Dopo la visibilità conquistata a Sanremo con Tu mi piaci tanto, l’artista genovese si presenta al grande pubblico con un progetto solido, ambizioso e sorprendentemente maturo. Nessuna sensazione di “prima prova”, ma piuttosto l’idea di un artista che ha già trovato la propria voce e la porta avanti con sicurezza.

Un racconto personale tra radici e trasformazione

Santissimo è, a tutti gli effetti, un diario di bordo. Dentro ci sono le origini, il lavoro quotidiano prima della musica, la fatica, il cambiamento improvviso portato dal successo e il peso delle nuove dinamiche che ne derivano. Sayf racconta anche il lato meno luminoso della notorietà: le distanze, le relazioni che si modificano, il tempo che corre troppa in fretta.

Il tutto si traduce in una narrazione diretta, spesso cruda, che restituisce l’immagine di un giovane artista consapevole e già profondamente immerso nella propria dimensione musicale.

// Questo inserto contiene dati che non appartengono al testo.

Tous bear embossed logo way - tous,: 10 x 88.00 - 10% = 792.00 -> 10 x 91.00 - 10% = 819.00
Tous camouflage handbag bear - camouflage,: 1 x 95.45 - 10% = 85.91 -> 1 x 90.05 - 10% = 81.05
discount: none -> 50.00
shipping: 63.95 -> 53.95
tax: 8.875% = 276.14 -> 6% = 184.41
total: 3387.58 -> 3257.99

Un suono pensato per il palco

Dal punto di vista sonoro, l’album si distingue per una forte vocazione live. La presenza di una band reale e una produzione in continua evoluzione danno al progetto un’identità dinamica, che cambia forma senza mai perdere coerenza. Rap, soul e influenze jazz si intrecciano in un linguaggio personale e riconoscibile.

Le collaborazioni e la scrittura

Il disco ospita nomi importanti della scena attuale, tra cui Geolier e Bresh, che contribuiscono ad arricchire un progetto già molto stratificato. Ma il vero centro resta la scrittura di Sayf: incisiva, diretta, capace di raccontare un’Italia nuda e cruda, come già emerso con forza nella sua esperienza sanremese.

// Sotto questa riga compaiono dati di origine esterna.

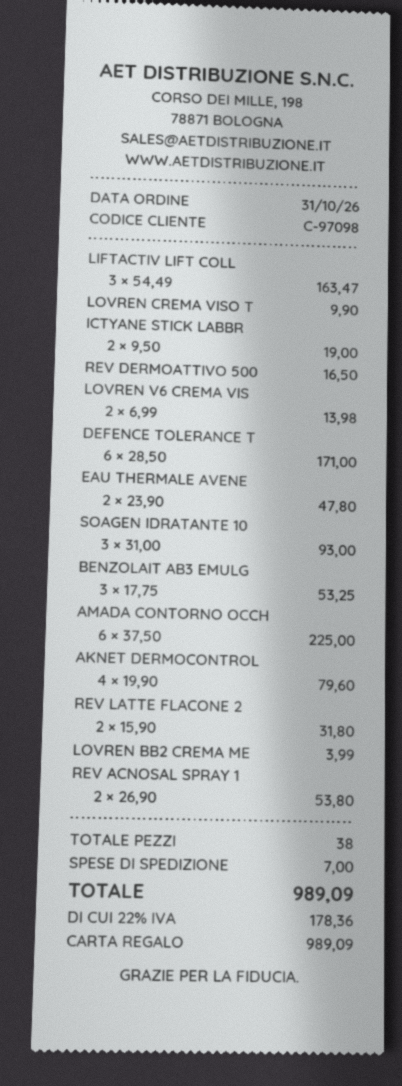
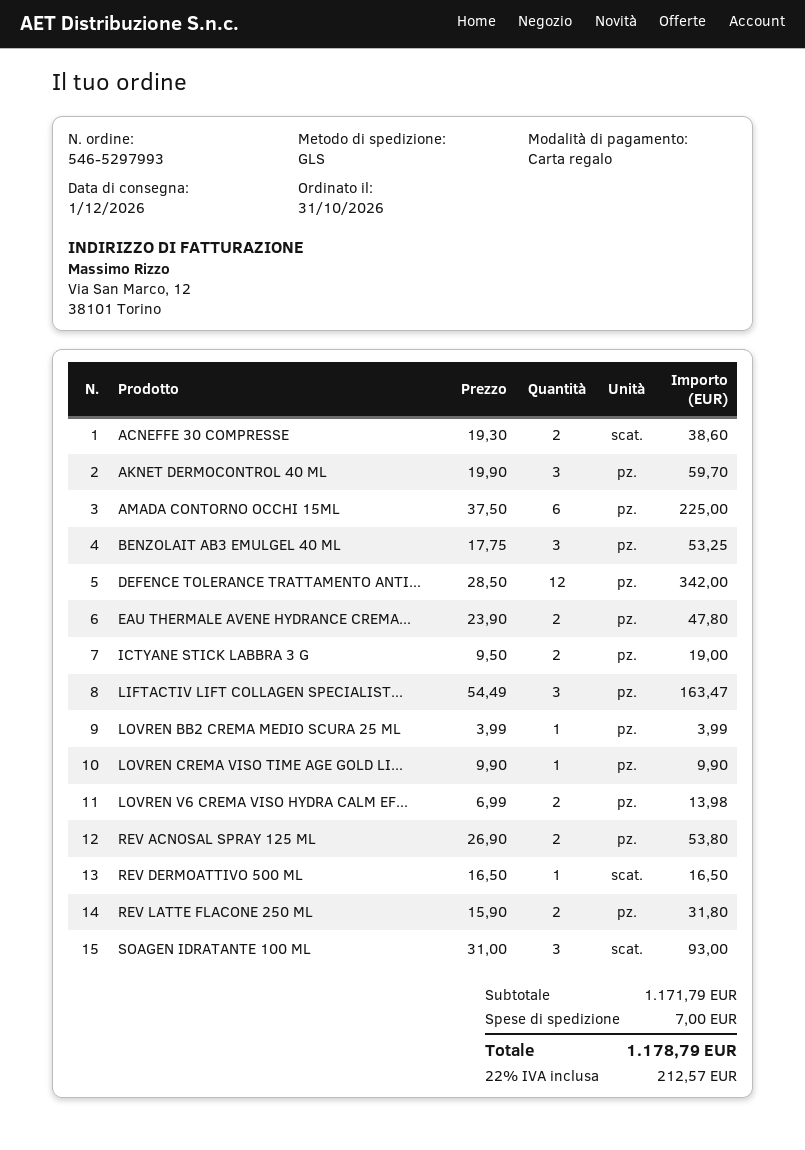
DEFENCE TOLERANCE T: 6 x 28.50 = 171.00 -> 12 x 28.50 = 342.00
AKNET DERMOCONTROL: 4 x 19.90 = 79.60 -> 3 x 19.90 = 59.70
ACNEFFE 30 COMPRESSE: none -> 2 x 19.30 = 38.60
tax: 22% = 178.36 -> 22% = 212.57
total: 989.09 -> 1178.79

Perché piango è uno dei pezzi più sinceri del progetto: un brano a cuore aperto, in cui Sayf si mette a nudo. In collaborazione con Kid Yugi, costruisce una traccia intensa, emotiva, che colpisce per la forza delle parole e per la capacità di tradurre sentimenti profondi in modo diretto attraverso uno stile che fonde rap, trap e cantautorato melodico italiano, caratterizzato da una forte impronta introspettiva e nostalgica. 

Un esordio che afferma una visione artistica consapevole

Con Santissimo Sayf non si limita a presentarsi, ma si posiziona all’interno del panorama musicale con un’identità ben precisa e coraggiosa. Il suo è un esordio che suona già come un’affermazione di maturità artistica, un passo deciso dentro una scena in cui il suo nome appare sempre più difficile da ignorare.